Version difference data
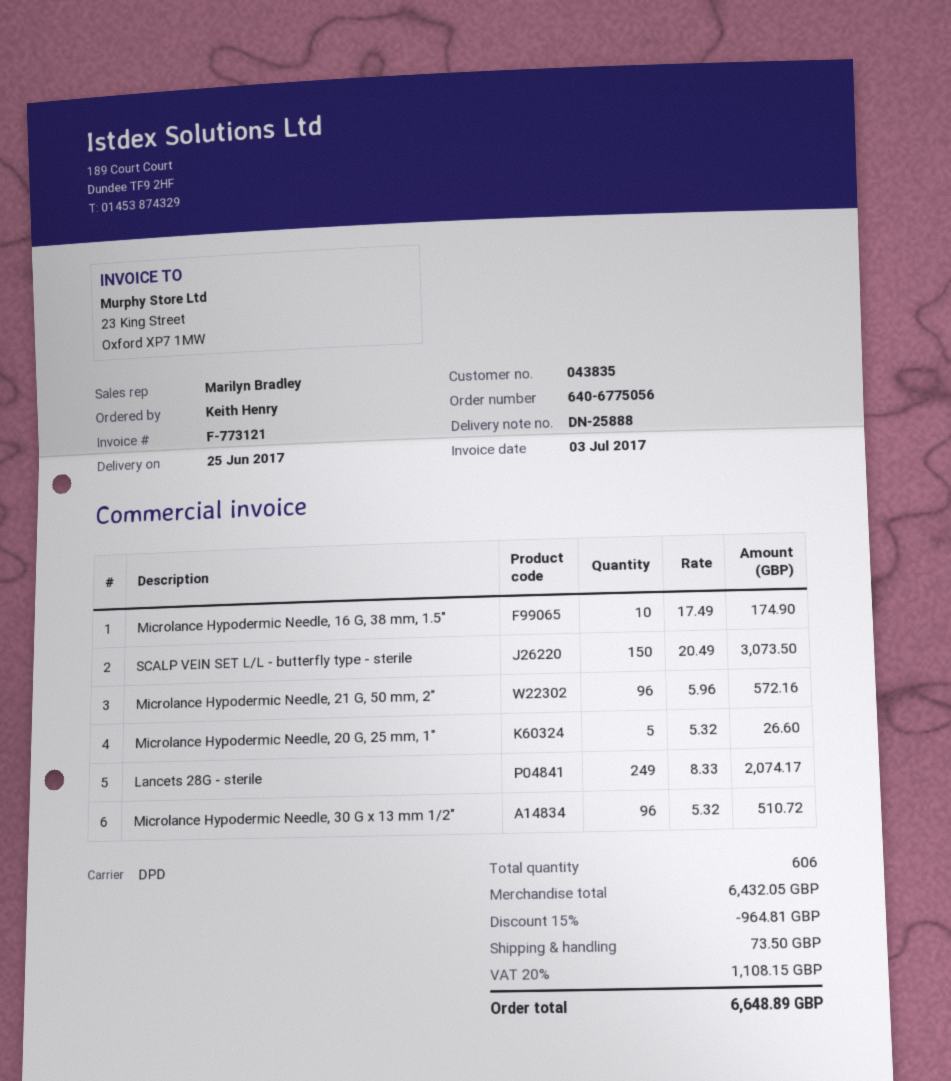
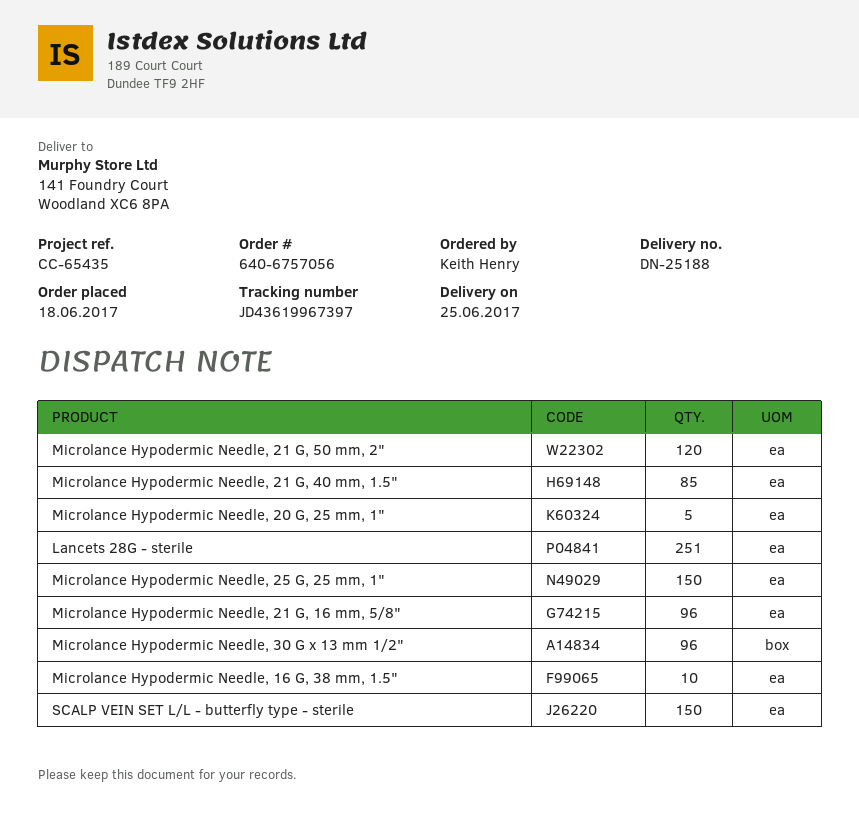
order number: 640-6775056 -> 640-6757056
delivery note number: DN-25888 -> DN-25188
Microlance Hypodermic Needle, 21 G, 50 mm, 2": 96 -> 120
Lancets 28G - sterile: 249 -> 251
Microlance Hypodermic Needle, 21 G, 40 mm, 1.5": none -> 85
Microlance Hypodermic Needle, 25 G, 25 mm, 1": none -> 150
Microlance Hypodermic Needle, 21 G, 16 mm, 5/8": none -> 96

> **PROBLEM DESCRIPTION**: For this exercise, reproduce exactly each line from the one containing "delivery note number: DN-25888 -> DN-25188" through the last line of the data, and no others.

> **EXPECTED ANSWER**:
delivery note number: DN-25888 -> DN-25188
Microlance Hypodermic Needle, 21 G, 50 mm, 2": 96 -> 120
Lancets 28G - sterile: 249 -> 251
Microlance Hypodermic Needle, 21 G, 40 mm, 1.5": none -> 85
Microlance Hypodermic Needle, 25 G, 25 mm, 1": none -> 150
Microlance Hypodermic Needle, 21 G, 16 mm, 5/8": none -> 96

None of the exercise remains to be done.